Bookies have long turned a trade in predicting the fate of our politicians in the general election. According to Ladbrokes, gamblers are set to spend a staggering £100m betting on this year’s result.
The outcome of the May 7 vote is anticipated to be the hardest election to predict in recent memory. For the first time ever it’s conceivable that the joint vote share of the two main parties might be under 60 percent.
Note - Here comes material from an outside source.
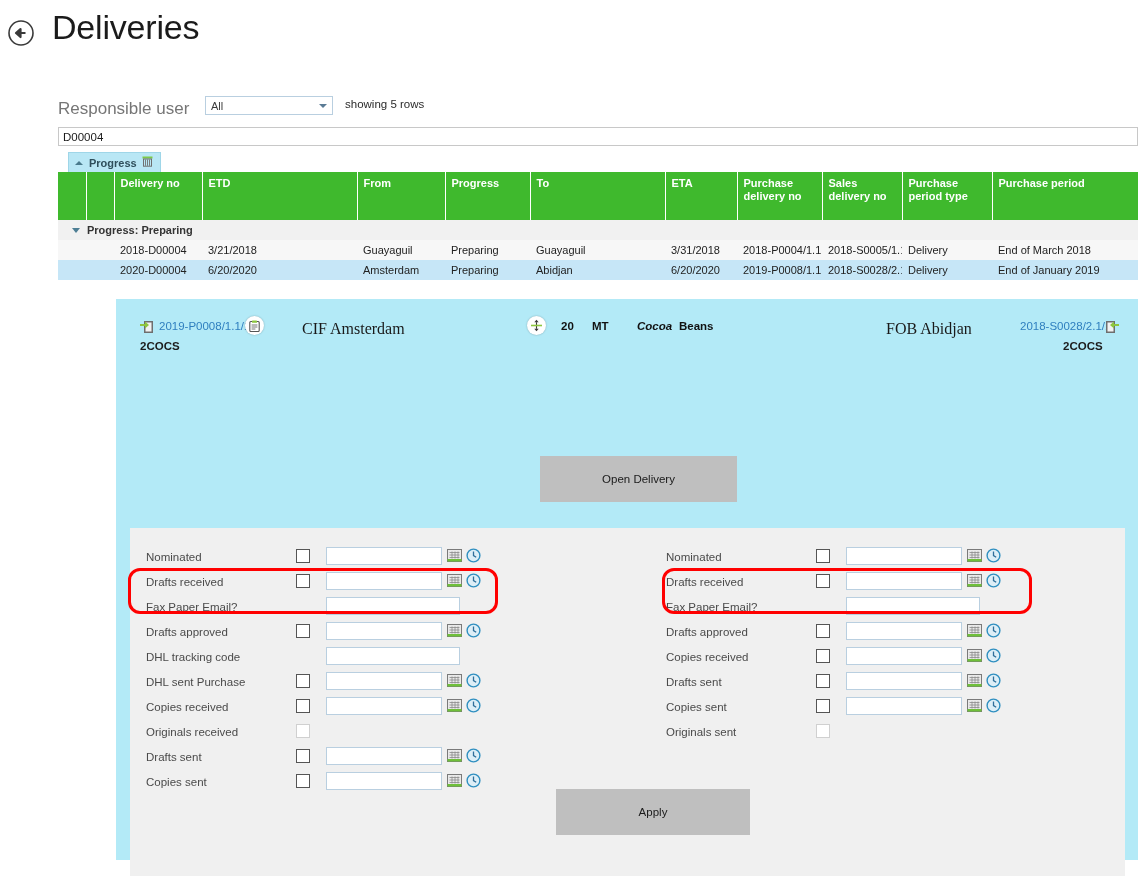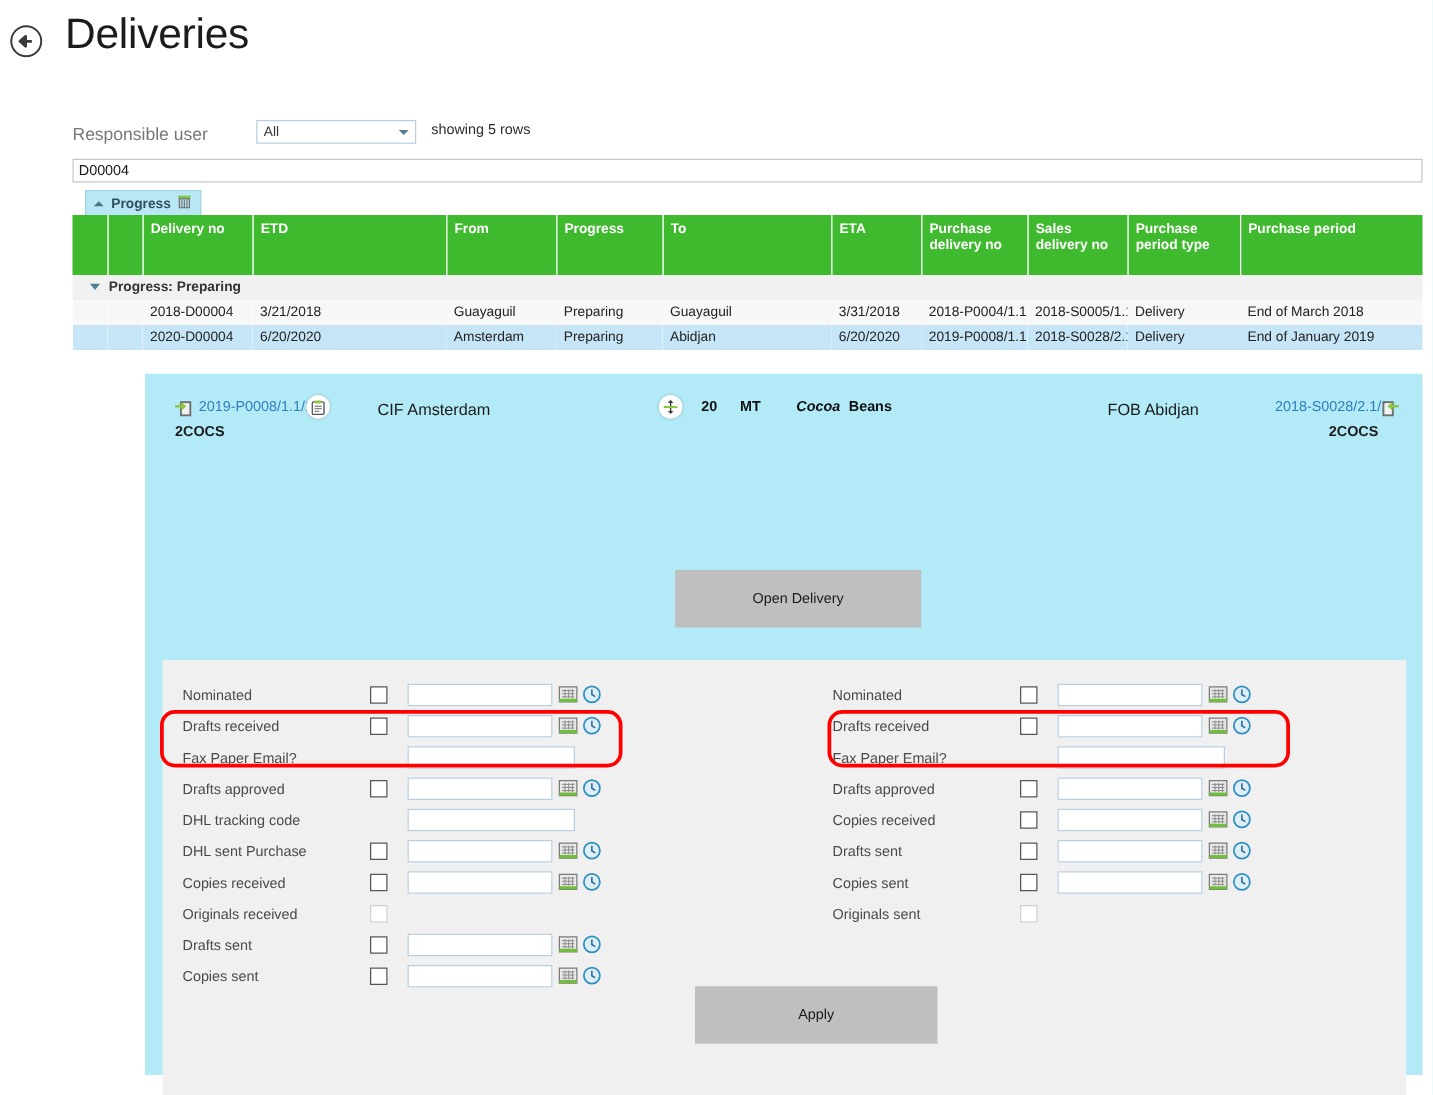"Responsible user" .filter-label { font-size: 14px -> 17px }
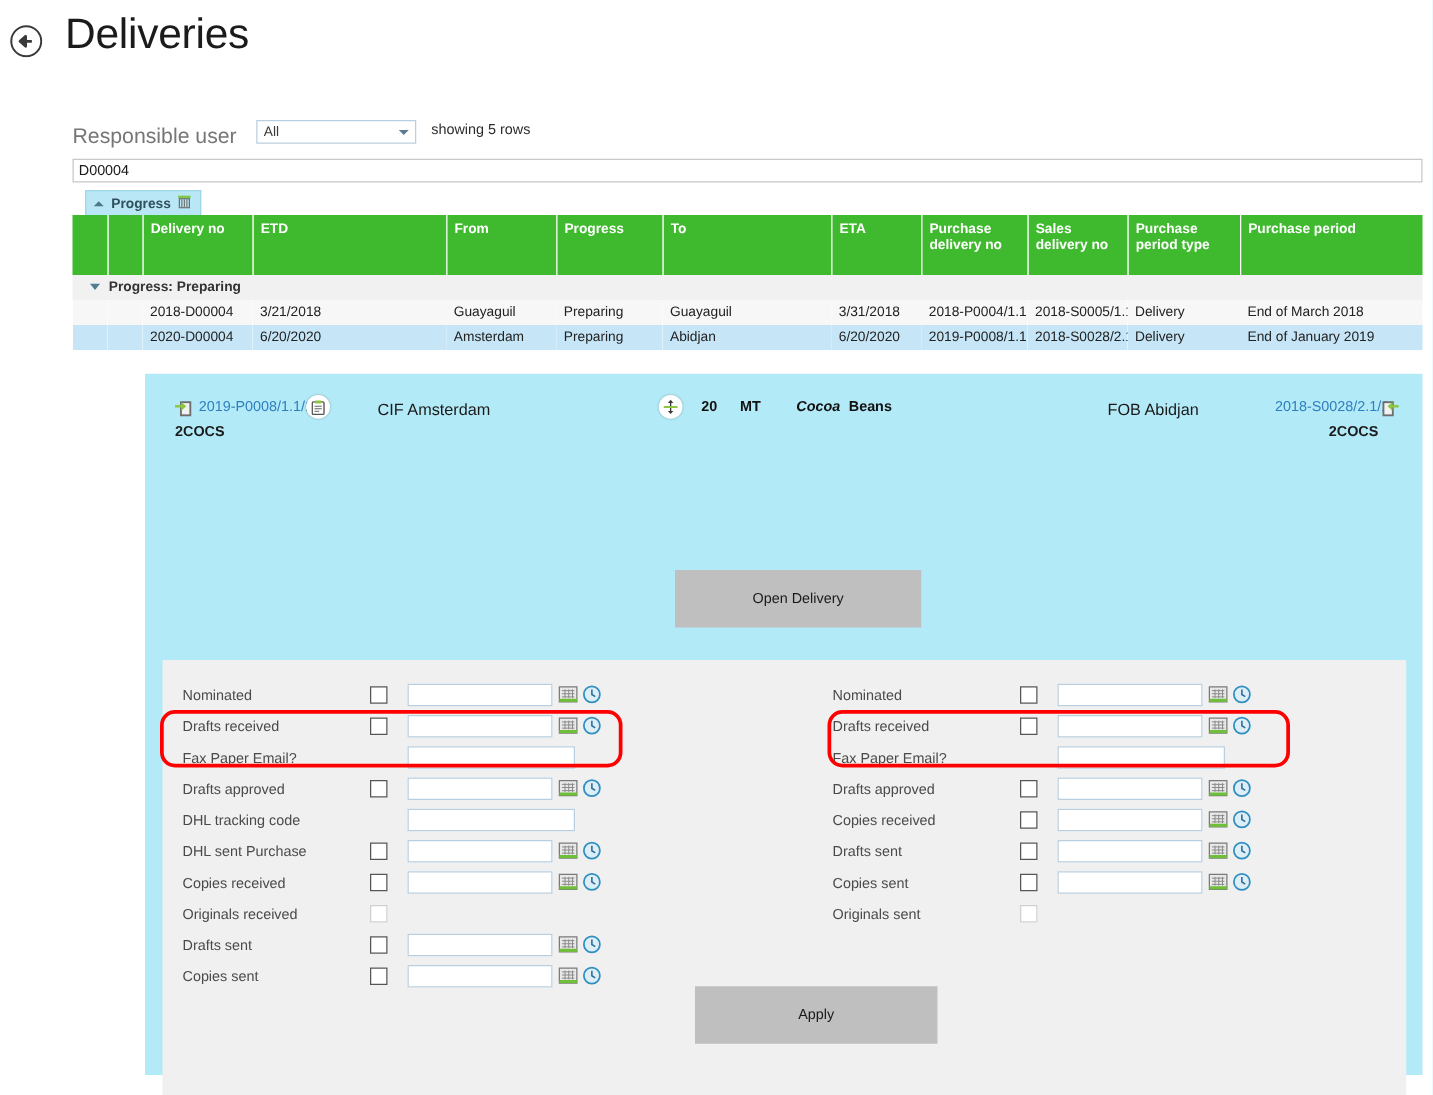"CIF Amsterdam" .static-text { font-family: none -> Liberation Serif, serif; font-size: 13px -> 16px }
In 2012, Nate Silver, author of the exceptional data blog FiveThirtyEight, famously used the same analytic models he applied to sports betting to predict the US presidential election result. Crucially, each contest had a relative likelihood of success, and mounting those probabilities up across the whole election returned a remarkably accurate result.
However, the UK political scene has become a little more complex. No longer a simple red vs. blue contest, parties historically considered to be on the fringes have taken the fight to the incumbents. The Liberal Democrats (although in fairness an incumbent themselves), Scottish National Party (SNP), United Kingdom Independence Party (UKIP), Green and Plaid Cymru (Party of Wales) have divided voters and complicated our forecasting models.
The UK system dictates that the party with the most seats wins, but each of the 650 seats have to be fought for one by one. The importance of a majority in each location or constituency adds another layer of intricacy to our calculation.
Historically we’ve been able to predict seat outcomes by factoring in the change in the opinion poll as compared to the last election. For example, if one party won the seat with 40 percent of the votes, and their opinion poll rating has dropped by 10 percent you could reduce that 40 percent by 10 percent, giving 36 percent, meaning they may lose the seat. However now that we’re looking at a six party race, split across 650 seats, a more intricate model is required. In a bid to show what Parliament would look like based on the latest polls, The Guardian has produced an interesting projection methodology.
Whilst the model has become more complex, the good news is that there are a number of data points that we can add into our calculations. Opinion polls are the most traditional source of up-to-date information on which way the public is leaning. However polls can occasionally mislead us as they did in 1992, where the final polls predicted a 1.4 percent Labour lead but the Conservatives won by 7.6 percent. Betting markets are often touted as a reliable source, with Professor Leighton Vaughan Williams, director of the Political Forecasting Unit at Nottingham Business School, claiming they are more accurate than the polls.
The emergence and mining of social media data can track party and voter sentiment. For the first time in the UK, apps are available which enable the general public to follow the trends and gain insight into the mood around the main parties. However, social media tends to be a fairly biased sample and can mislead. When it came to the referendum on the Alternative Voting system in the 2011, social media suggested a big win for AV, whereas in fact the status quo won out. To make meaningful predictions about the result in constituencies, or indeed nationally, you need the capability to analyse a much wider pool of data.
Search engine data sourced remarkably accurate results for the referendum on Scottish Independence. However, given certain party leaders’ penchant for headline grabbing statements, search volumes could be more of an indicator of celebrity than of potential success.
In the next blog, I’ll look at how SAS can access open source map data to begin to translate sentiment into seats. But in the meantime, if you’re keen to find out more about data science and the government, check out our research with Civil Service World on Big Data in the public sector.
1 Comment
Philip - should be interesting. As well as the regional effects you mention I suspect that an "incumbent factor" will have a big influence with some seats plus of course there are special circumstances in seats which mean they will buck any trend ( for example I expect the Lib Dems to hold Orkney as there are special circumstances there which will make it harder for the SNP to win than in other Scottish seats). Also I wouldn't be at all surprised to find that the party with the largest number of votes wasn't the party with the largest number of seats which isn't unprecedented but which would raise profound constitutional questions.